« Sortir de la grande nuit - Essai sur l’Afrique décolonisée »

La décolonisation africaine n’aura-t-elle été qu’un accident bruyant, un craquement à la surface, le signe d’un futur appelé à se fourvoyer? C’est la question à laquelle Achille Mbembe répond dans un ouvrage annoncé aux Éditions La Découverte à Paris le 14 octobre prochain. « Sortir de la grande nuit - Essai sur l’Afrique décolonisée », tel est le titre de cet essai écrit dans une langue tantôt sobre, tantôt incandescente et souvent poétique, et dont l’éditeur dit qu’il constitue un « texte essentiel de la pensée contemporaine de langue française ». Achille Mbembe y montre qu’au-delà des crises et de la destruction qui ont souvent frappé le continent depuis les indépendances, de nouvelles sociétés sont en train de naitre. Il décrypte ces mutations, mais aussi les confronte aux évolutions des sociétés postcoloniales européennes – en particulier celle de la France dont il affirme qu’elle a décolonisé sans s’auto-décoloniser. Voici, en exclusivité, quelques extraits de cet ouvrage très attendu, que l'auteur dédie à son ami Paul Gilroy, ouvreur d’imaginaire. Achille Mbembe l'a aussi écrit en mémoire de deux penseurs du devenir illimité : Frantz Fanon et Jean-Marc Éla...

Avant-propos

« […] Un énorme travail de réassemblage est en cours, vaille que vaille, sur le Continent. Ses couts humains sont très élevés. Il touche jusqu’aux structures de la pensée. Au détour de la crise postcoloniale, une reconversion de l’esprit a lieu. Destruction et réassemblage sont d’ailleurs si étroitement liés que, l’un isolé de l’autre, ces processus deviennent incompréhensibles. A coté du monde des ruines s’esquisse une Afrique en train d’effectuer sa synthèse sur le mode de la disjonction et de la redistribution des différences. L’avenir de cette Afrique-en-circulation se fera sur la base de ses paradoxes et de sa matière indocile. C’est une Afrique dont la charpente sociale et la structure spatiale sont désormais décentrées ; qui va dans le double sens du passé et du futur à la fois ; dont les processus spirituels sont un mélange de sécularisation de la conscience, d’immanence radicale (souci de ce monde et souci de l’instant) et de plongée apparemment sans médiation dans le divin ; dont les langues et les sons sont désormais profondément créoles ; qui accorde une place centrale à l’expérimentation ; dans laquelle germent des images et des pratiques de l’existence étonnamment postmodernes.

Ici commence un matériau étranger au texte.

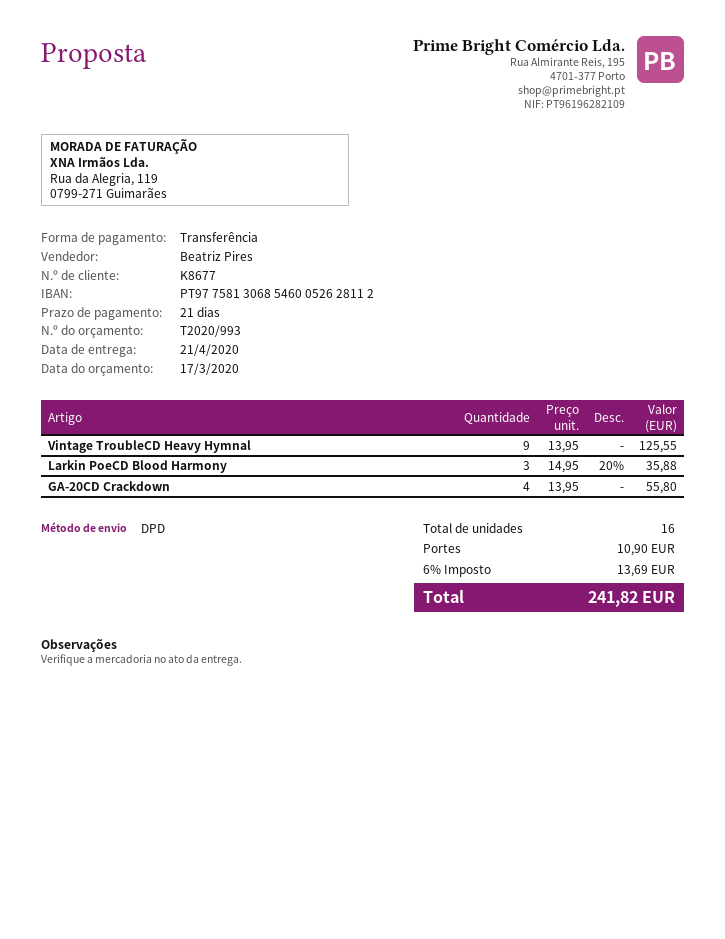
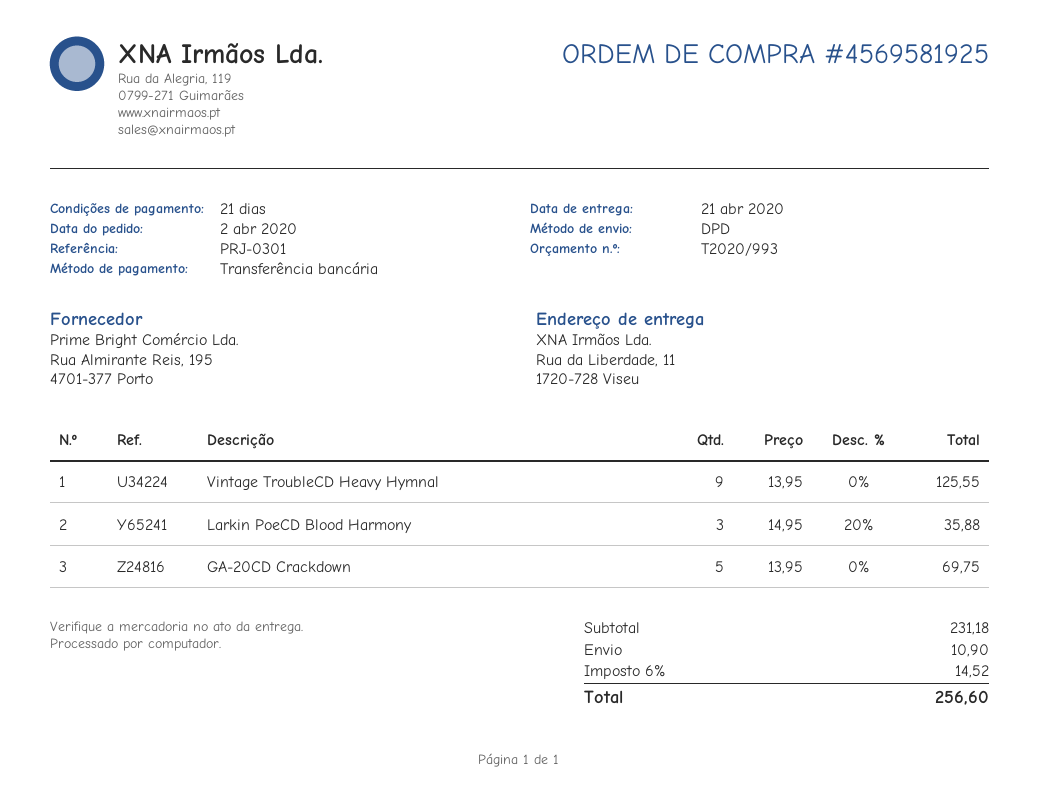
GA-20CD Crackdown: 4 x 13.95 = 55.80 -> 5 x 13.95 = 69.75
tax: 6% = 13.69 -> 6% = 14.52
total: 241.82 -> 256.60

Quelque chose de fécond jaillira de cette Afrique-glèbe, immense champ de labour de la matière, de l’esprit et des choses ; quelque chose susceptible d’ouvrir sur un univers infini, extensif et hétérogène, l’univers des pluralités et du large. Ce monde-africain-qui-vient, dont la trame, complexe et mobile, sans cesse glisse d’une forme à l’autre et détourne toutes les langues et les sonorités puisque ne s’attachant plus guère à aucune langue ni sons purs ; ce corps en mouvement, jamais à sa place, dont le centre se déplace partout ; ce corps se mouvant dans l’énorme machine du monde, on lui a trouvé un nom – afropolitanisme – l’Afrique du Sud en étant le laboratoire privilégié ».

Conclusion

« […] Si les Africains veulent se mettre debout et marcher, il leur faudra tôt ou tard regarder ailleurs qu’en Europe. Celle-ci n’est sans doute pas un monde qui s’effondre. Mais, lasse, elle représente désormais le monde de la vie déclinante et des couchers de soleil empourprés. Ici, l’esprit s’est affadi, rongé par les formes extrêmes du pessimisme, du narcissisme et de la frivolité.

L’Afrique devra porter son regard vers ce qui est neuf. Elle devra se mettre en scène et accomplir, pour la première fois, ce qui n’a jamais été possible auparavant. Il faudra qu’elle le fasse en ayant conscience d’ouvrir, pour elle-même et pour l’humanité, des temps nouveaux ».